[Entries shown]:

"""

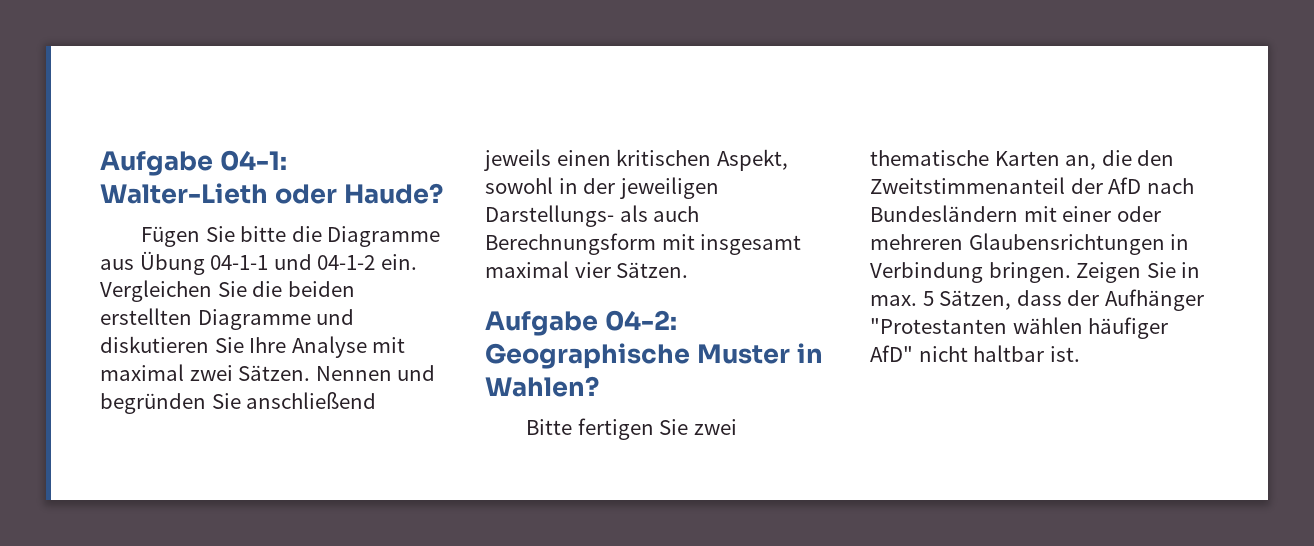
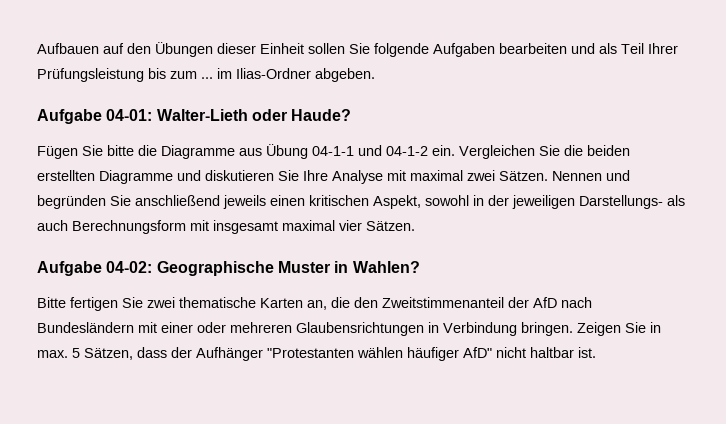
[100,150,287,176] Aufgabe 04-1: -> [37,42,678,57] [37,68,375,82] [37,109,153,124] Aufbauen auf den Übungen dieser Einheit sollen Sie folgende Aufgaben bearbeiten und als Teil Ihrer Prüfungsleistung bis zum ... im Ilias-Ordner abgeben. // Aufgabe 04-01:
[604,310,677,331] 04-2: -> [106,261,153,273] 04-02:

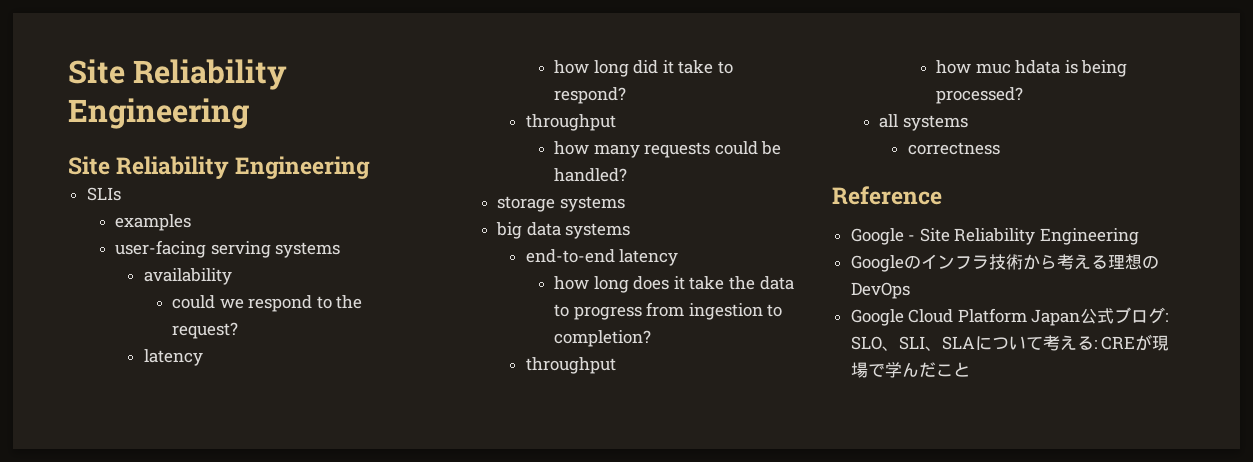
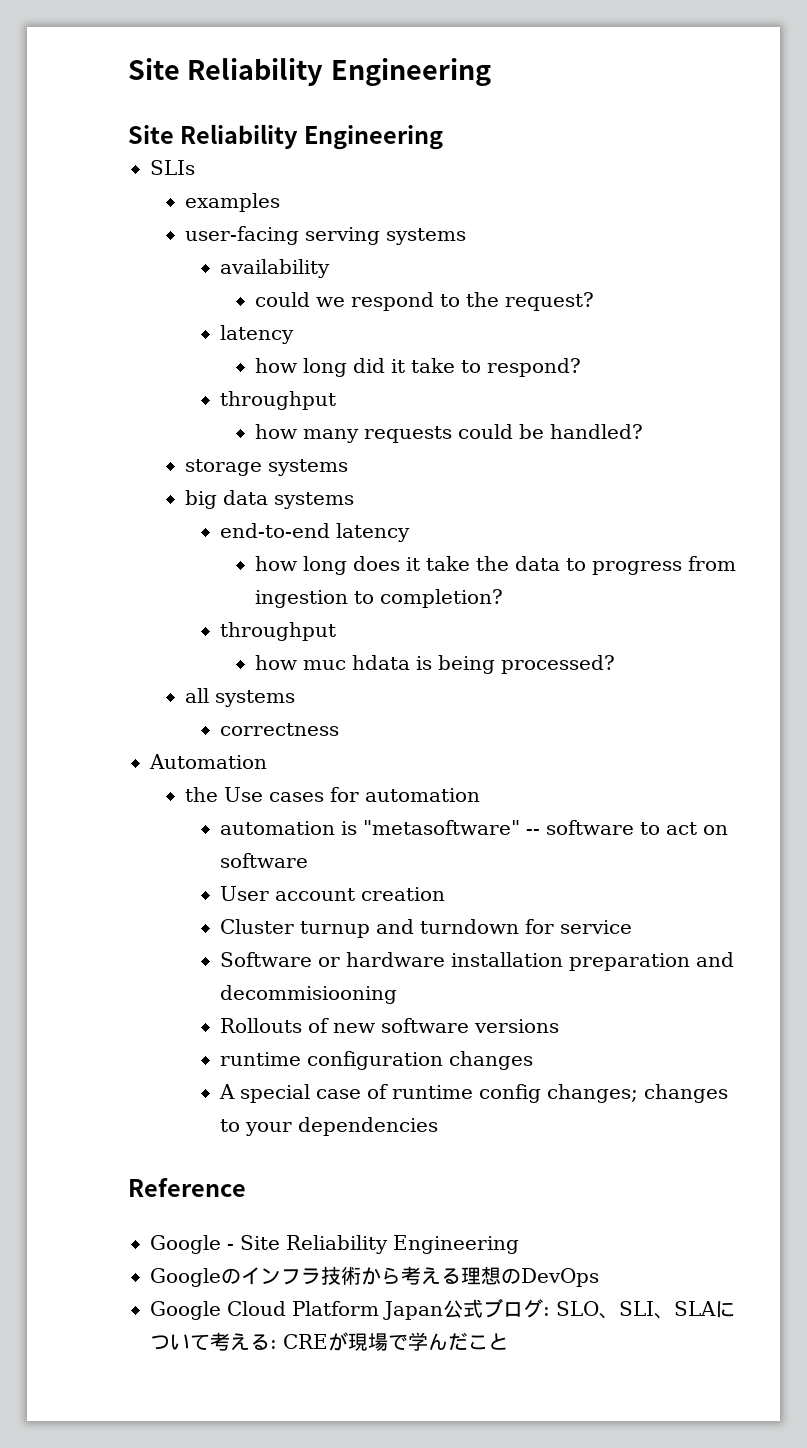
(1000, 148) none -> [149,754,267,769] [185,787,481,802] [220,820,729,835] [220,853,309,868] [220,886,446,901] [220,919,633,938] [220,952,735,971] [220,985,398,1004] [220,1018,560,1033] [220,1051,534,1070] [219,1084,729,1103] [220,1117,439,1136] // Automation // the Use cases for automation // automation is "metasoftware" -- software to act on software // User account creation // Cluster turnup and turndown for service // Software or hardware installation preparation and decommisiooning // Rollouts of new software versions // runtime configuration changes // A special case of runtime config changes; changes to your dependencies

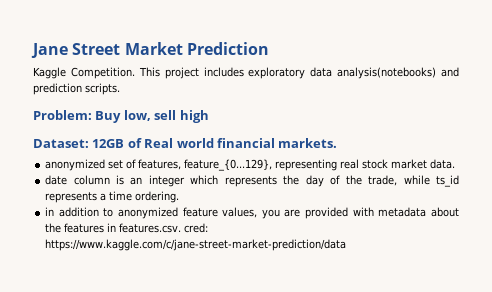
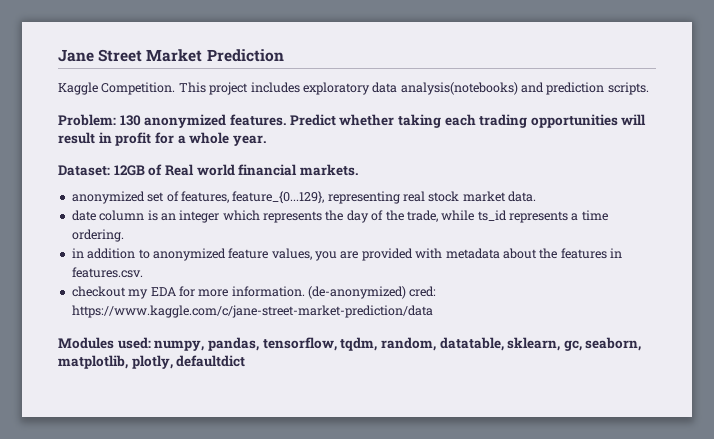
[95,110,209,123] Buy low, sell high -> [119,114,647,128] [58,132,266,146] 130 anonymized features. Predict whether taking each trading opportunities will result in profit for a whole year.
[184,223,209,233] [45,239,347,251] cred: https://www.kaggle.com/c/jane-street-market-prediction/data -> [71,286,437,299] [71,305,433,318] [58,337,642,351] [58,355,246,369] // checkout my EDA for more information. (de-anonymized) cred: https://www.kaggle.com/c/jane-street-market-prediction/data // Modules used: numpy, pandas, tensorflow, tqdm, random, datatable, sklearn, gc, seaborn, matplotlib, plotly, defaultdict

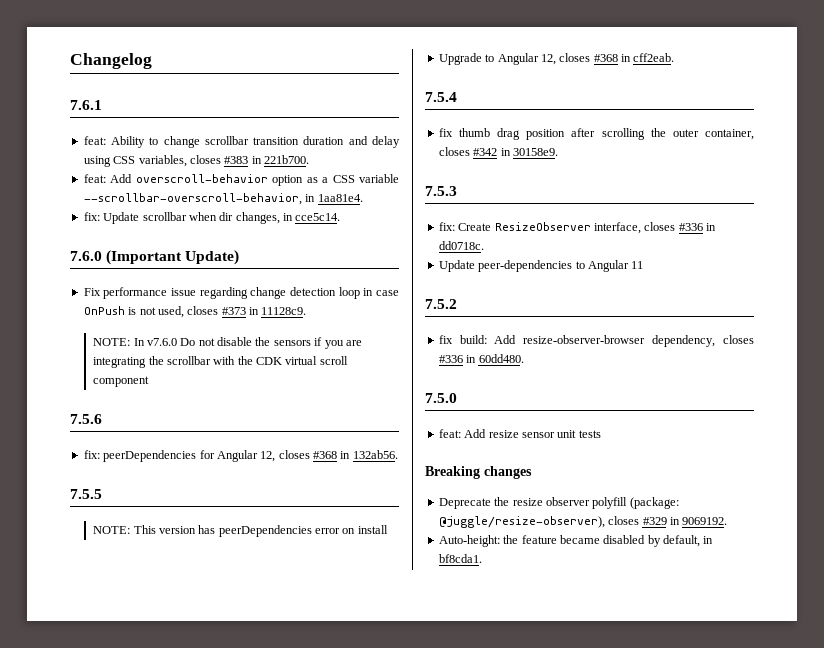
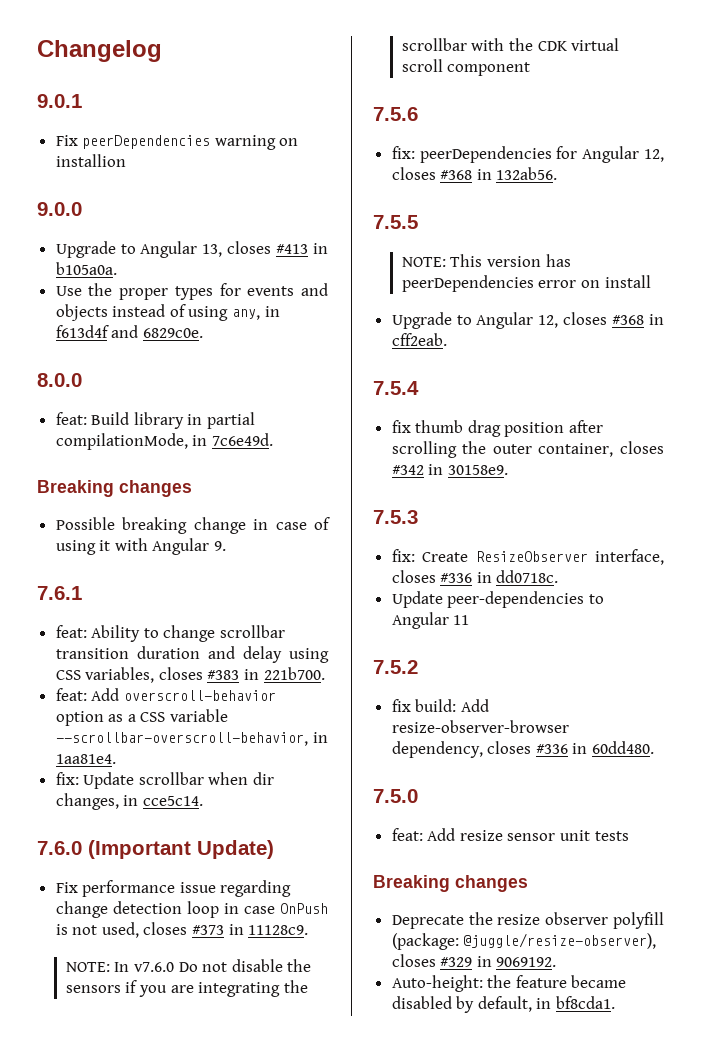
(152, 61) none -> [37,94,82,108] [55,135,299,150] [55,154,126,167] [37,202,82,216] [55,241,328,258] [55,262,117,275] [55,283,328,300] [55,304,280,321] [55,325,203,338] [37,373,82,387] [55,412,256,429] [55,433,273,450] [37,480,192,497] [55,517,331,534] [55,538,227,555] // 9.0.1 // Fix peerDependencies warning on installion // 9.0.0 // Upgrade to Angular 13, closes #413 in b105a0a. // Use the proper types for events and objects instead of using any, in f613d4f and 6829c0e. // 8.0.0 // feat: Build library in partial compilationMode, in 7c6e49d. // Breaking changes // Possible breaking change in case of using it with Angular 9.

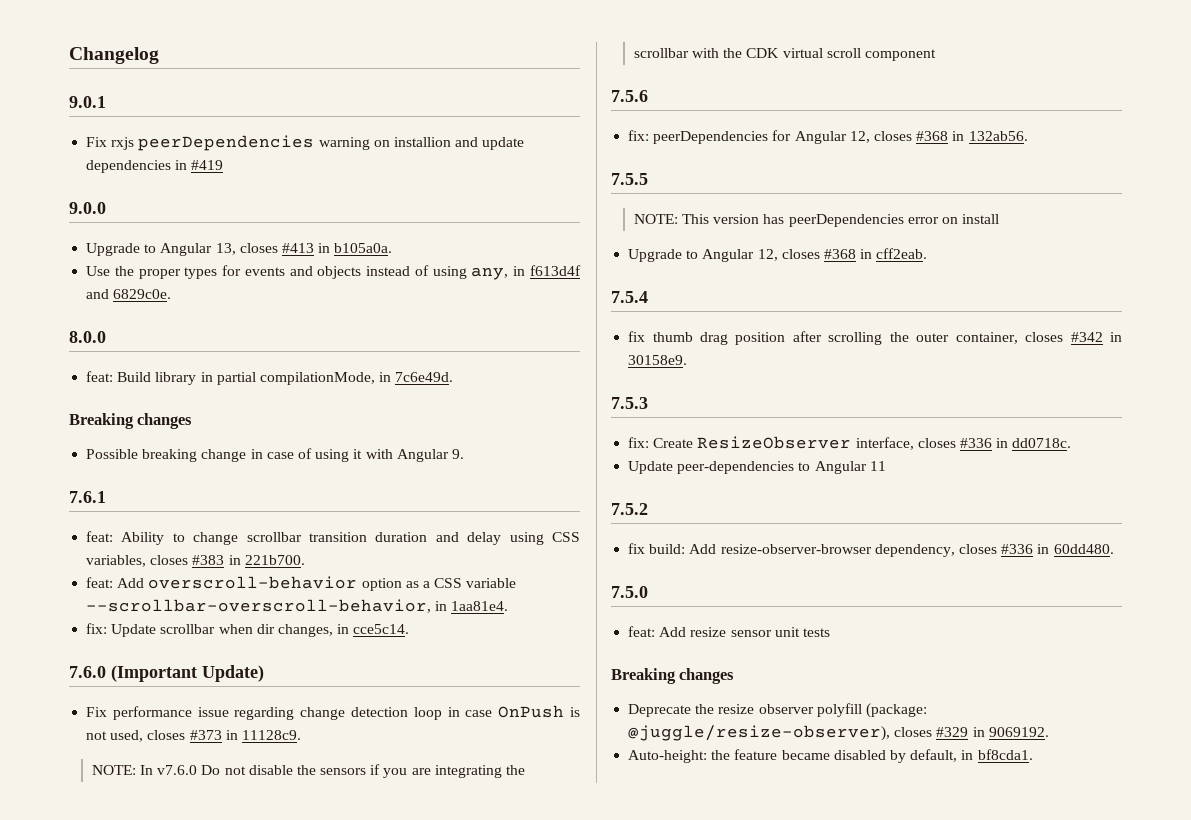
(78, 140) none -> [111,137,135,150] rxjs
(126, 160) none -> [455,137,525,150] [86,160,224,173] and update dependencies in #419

"""

[Task directions]:
The answer must be an exact copy of every record above, minus the pictures.

[Output of the exercise]:
[100,150,287,176] Aufgabe 04-1: -> [37,42,678,57] [37,68,375,82] [37,109,153,124] Aufbauen auf den Übungen dieser Einheit sollen Sie folgende Aufgaben bearbeiten und als Teil Ihrer Prüfungsleistung bis zum ... im Ilias-Ordner abgeben. // Aufgabe 04-01:
[604,310,677,331] 04-2: -> [106,261,153,273] 04-02:

(1000, 148) none -> [149,754,267,769] [185,787,481,802] [220,820,729,835] [220,853,309,868] [220,886,446,901] [220,919,633,938] [220,952,735,971] [220,985,398,1004] [220,1018,560,1033] [220,1051,534,1070] [219,1084,729,1103] [220,1117,439,1136] // Automation // the Use cases for automation // automation is "metasoftware" -- software to act on software // User account creation // Cluster turnup and turndown for service // Software or hardware installation preparation and decommisiooning // Rollouts of new software versions // runtime configuration changes // A special case of runtime config changes; changes to your dependencies

[95,110,209,123] Buy low, sell high -> [119,114,647,128] [58,132,266,146] 130 anonymized features. Predict whether taking each trading opportunities will result in profit for a whole year.
[184,223,209,233] [45,239,347,251] cred: https://www.kaggle.com/c/jane-street-market-prediction/data -> [71,286,437,299] [71,305,433,318] [58,337,642,351] [58,355,246,369] // checkout my EDA for more information. (de-anonymized) cred: https://www.kaggle.com/c/jane-street-market-prediction/data // Modules used: numpy, pandas, tensorflow, tqdm, random, datatable, sklearn, gc, seaborn, matplotlib, plotly, defaultdict

(152, 61) none -> [37,94,82,108] [55,135,299,150] [55,154,126,167] [37,202,82,216] [55,241,328,258] [55,262,117,275] [55,283,328,300] [55,304,280,321] [55,325,203,338] [37,373,82,387] [55,412,256,429] [55,433,273,450] [37,480,192,497] [55,517,331,534] [55,538,227,555] // 9.0.1 // Fix peerDependencies warning on installion // 9.0.0 // Upgrade to Angular 13, closes #413 in b105a0a. // Use the proper types for events and objects instead of using any, in f613d4f and 6829c0e. // 8.0.0 // feat: Build library in partial compilationMode, in 7c6e49d. // Breaking changes // Possible breaking change in case of using it with Angular 9.

(78, 140) none -> [111,137,135,150] rxjs
(126, 160) none -> [455,137,525,150] [86,160,224,173] and update dependencies in #419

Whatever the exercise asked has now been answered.